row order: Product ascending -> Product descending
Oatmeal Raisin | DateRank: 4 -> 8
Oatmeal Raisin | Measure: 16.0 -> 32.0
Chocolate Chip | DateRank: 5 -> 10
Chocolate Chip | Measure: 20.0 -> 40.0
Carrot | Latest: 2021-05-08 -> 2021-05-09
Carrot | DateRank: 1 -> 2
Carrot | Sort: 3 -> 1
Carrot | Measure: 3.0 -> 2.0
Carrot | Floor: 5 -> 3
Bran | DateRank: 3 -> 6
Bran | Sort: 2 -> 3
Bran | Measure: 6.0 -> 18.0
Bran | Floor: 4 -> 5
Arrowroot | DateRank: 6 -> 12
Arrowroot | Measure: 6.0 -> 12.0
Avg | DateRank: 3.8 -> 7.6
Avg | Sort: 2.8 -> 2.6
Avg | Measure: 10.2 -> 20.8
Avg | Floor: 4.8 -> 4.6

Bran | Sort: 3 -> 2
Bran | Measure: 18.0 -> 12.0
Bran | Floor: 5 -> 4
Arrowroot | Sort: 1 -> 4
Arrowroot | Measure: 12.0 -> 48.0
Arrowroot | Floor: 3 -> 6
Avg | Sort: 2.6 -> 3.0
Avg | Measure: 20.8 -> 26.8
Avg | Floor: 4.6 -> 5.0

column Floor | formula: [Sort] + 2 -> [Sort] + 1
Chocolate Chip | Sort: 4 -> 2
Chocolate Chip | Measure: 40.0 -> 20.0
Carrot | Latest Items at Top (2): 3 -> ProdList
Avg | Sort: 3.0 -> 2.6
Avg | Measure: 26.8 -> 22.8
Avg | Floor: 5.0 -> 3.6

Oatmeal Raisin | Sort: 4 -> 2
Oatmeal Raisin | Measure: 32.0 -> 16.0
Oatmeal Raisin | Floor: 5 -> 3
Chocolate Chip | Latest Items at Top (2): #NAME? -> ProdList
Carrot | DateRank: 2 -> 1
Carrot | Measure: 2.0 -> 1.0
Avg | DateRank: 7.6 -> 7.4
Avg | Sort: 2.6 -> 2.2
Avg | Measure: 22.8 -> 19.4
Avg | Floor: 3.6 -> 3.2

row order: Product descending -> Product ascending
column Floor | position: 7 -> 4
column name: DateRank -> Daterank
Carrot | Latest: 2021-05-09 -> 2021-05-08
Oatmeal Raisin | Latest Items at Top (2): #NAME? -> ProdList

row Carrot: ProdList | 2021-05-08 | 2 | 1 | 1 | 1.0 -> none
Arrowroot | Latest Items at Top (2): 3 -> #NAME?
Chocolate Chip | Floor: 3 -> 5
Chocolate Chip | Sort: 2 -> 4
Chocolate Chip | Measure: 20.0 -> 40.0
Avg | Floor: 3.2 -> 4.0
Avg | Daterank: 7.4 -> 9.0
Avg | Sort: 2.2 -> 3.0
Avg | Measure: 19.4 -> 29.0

● How to complete this task: Search the material for the word "Carrot" and copy every matching line.

● The answer:
Carrot | Latest: 2021-05-08 -> 2021-05-09
Carrot | DateRank: 1 -> 2
Carrot | Sort: 3 -> 1
Carrot | Measure: 3.0 -> 2.0
Carrot | Floor: 5 -> 3
Carrot | Latest Items at Top (2): 3 -> ProdList
Carrot | DateRank: 2 -> 1
Carrot | Measure: 2.0 -> 1.0
Carrot | Latest: 2021-05-09 -> 2021-05-08
row Carrot: ProdList | 2021-05-08 | 2 | 1 | 1 | 1.0 -> none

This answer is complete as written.